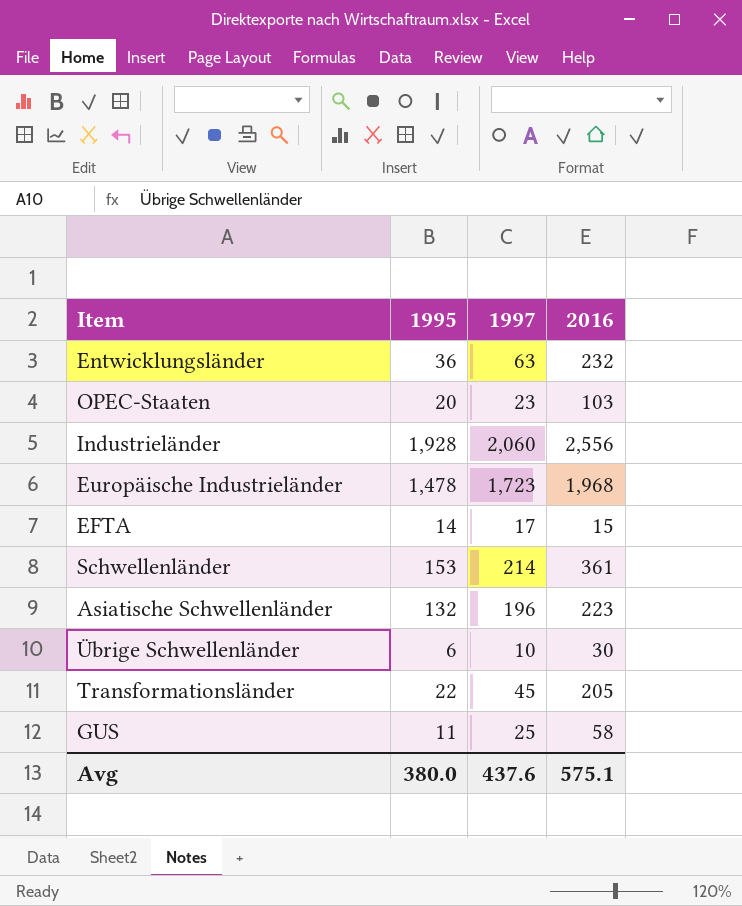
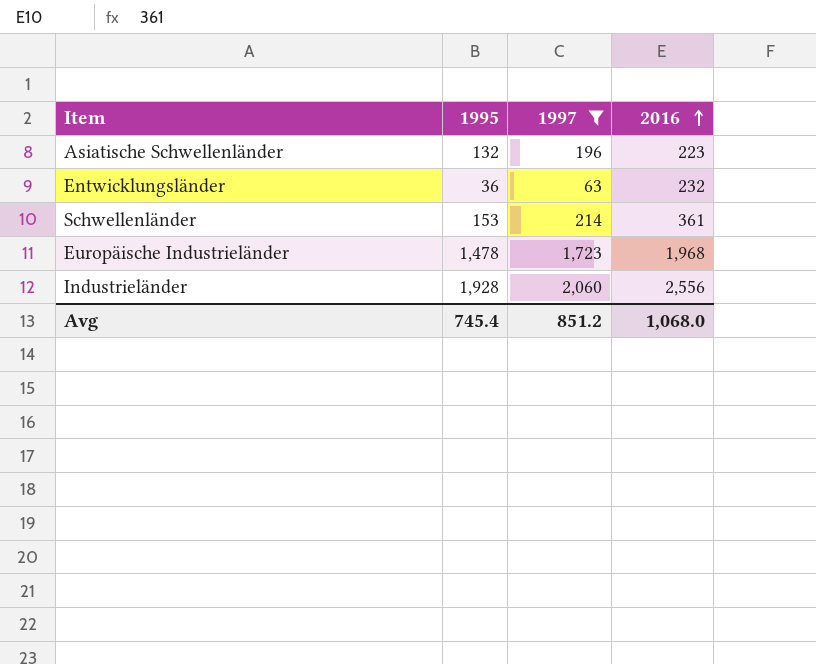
filter: none -> 1997 >= 63
row order: none -> 2016 ascending
Avg | 1995: 380.0 -> 745.4
Avg | 1997: 437.6 -> 851.2
Avg | 2016: 575.1 -> 1,068.0

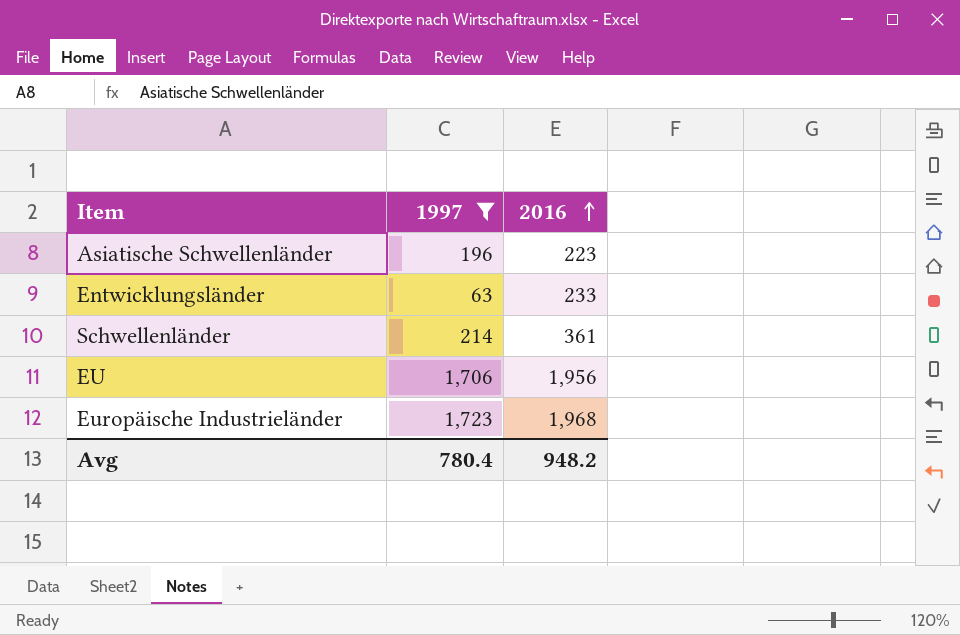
column 1995 | position: 2 -> none
row Industrieländer: 1,928 | 2,060 | 2,556 -> none
Entwicklungsländer | 2016: 232 -> 233
row EU: none -> 1,706 | 1,956
Avg | 1997: 851.2 -> 780.4
Avg | 2016: 1,068.0 -> 948.2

* PROBLEM STATEMENT *
Output the records above verbatim. Pictures stay out.

* RESULT BELOW *
filter: none -> 1997 >= 63
row order: none -> 2016 ascending
Avg | 1995: 380.0 -> 745.4
Avg | 1997: 437.6 -> 851.2
Avg | 2016: 575.1 -> 1,068.0

column 1995 | position: 2 -> none
row Industrieländer: 1,928 | 2,060 | 2,556 -> none
Entwicklungsländer | 2016: 232 -> 233
row EU: none -> 1,706 | 1,956
Avg | 1997: 851.2 -> 780.4
Avg | 2016: 1,068.0 -> 948.2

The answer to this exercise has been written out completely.